Diana Petrakis died of natural causes at home in Chesterton, Indiana, on Christmas Day at age 96.
She was born Diana Perparos, into an expansive extended Greek-American family in Hyde Park, where she attended services at the Greek Orthodox Church of Saints Constantine.
That’s where the author’s father, the Rev. Mark Petrakis, served as rector. It’s also where, according to family lore, a 10-year-old Diana pointed out Harry Mark across the pews to her sister and declared, “That’s the boy I’m going to marry.”
“We were children who grew up together,” the 95-year-old author said, and when they reconnected as teenagers, the spark was immediate.
“When she inhaled in one room, I exhaled in another,” he said.
They were wed in 1945, and while Harry Mark bounced around numerous odd jobs while trying to fashion a writing career in his free time, Diana took the lead raising their three sons.
“Through the tumultuous and erratic course of my writing journey, Diana looked after our family. In times of stress, she was our comfort,” he wrote earlier this year, to mark their 73rd anniversary. “I remain convinced that without her love and the way she held our family together, I would not have written a single story or book.”

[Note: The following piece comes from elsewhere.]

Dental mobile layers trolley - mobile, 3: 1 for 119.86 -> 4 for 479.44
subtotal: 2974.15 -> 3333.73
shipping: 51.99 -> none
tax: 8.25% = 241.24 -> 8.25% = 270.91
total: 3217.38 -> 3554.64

Diana was an avid reader herself of numerous short-story writers, including Gladys Schmitt and William Faulkner. Besides sometimes working as a clerk and at secretarial jobs to supplement the family income, her literary eye also helped serve as the “sh– detector” that one of her favorite authors, Ernest Hemingway, famously said was the most essential gift a writer could have.
“Diana had that ability with me. She knew me well enough to recognize when I began to put on a little pretentiousness.”

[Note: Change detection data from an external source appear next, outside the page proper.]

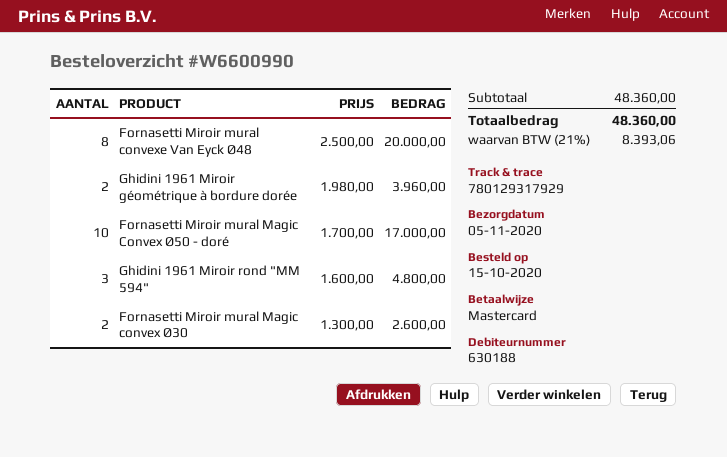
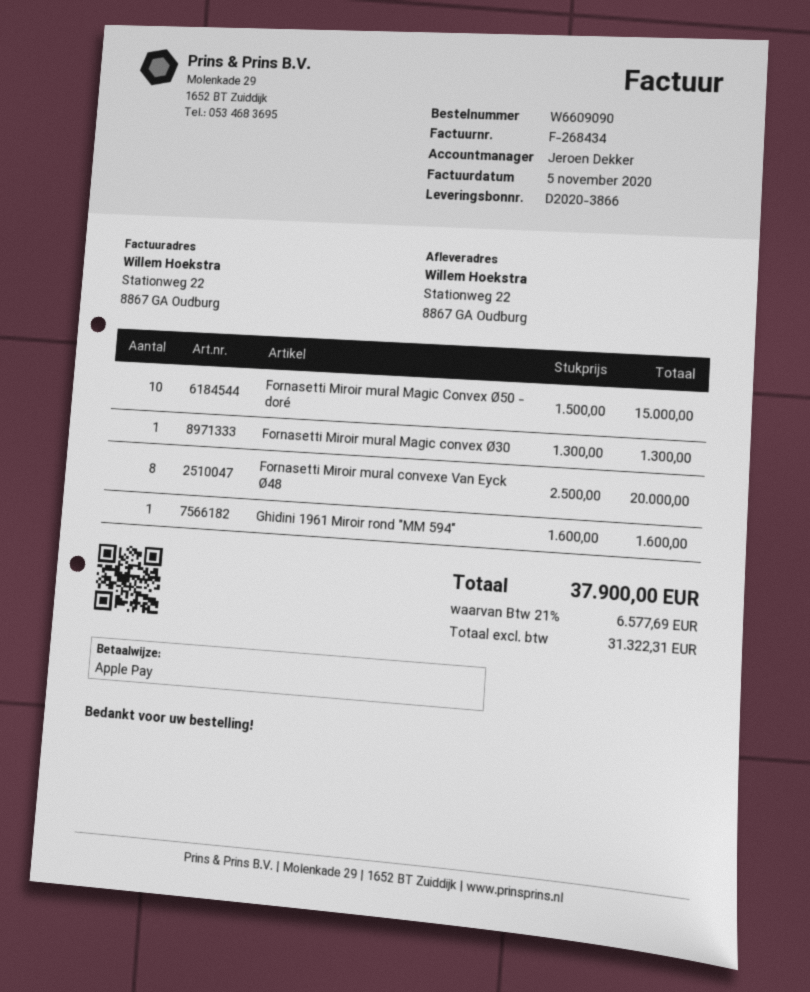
order number: W6600990 -> W6609090
payment method: Mastercard -> Apple Pay
Ghidini 1961 Miroir géométrique à bordure dorée: 2 x 1980.00 = 3960.00 -> none
Fornasetti Miroir mural Magic Convex Ø50 - doré: 10 x 1700.00 = 17000.00 -> 10 x 1500.00 = 15000.00
Ghidini 1961 Miroir rond "MM 594": 3 x 1600.00 = 4800.00 -> 1 x 1600.00 = 1600.00
Fornasetti Miroir mural Magic convex Ø30: 2 x 1300.00 = 2600.00 -> 1 x 1300.00 = 1300.00
tax: 21% = 8393.06 -> 21% = 6577.69
total: 48360.00 -> 37900.00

By the time his career took off, with two novels being nominated for National Book Awards — and after packing the family up to briefly move to Hollywood to turn his book “A Dream of Kings” into a movie — the couple eventually settled in Chesterton with a home overlooking Lake Michigan. It was the site of numerous holiday family gatherings — and the best place to get her famous baklava.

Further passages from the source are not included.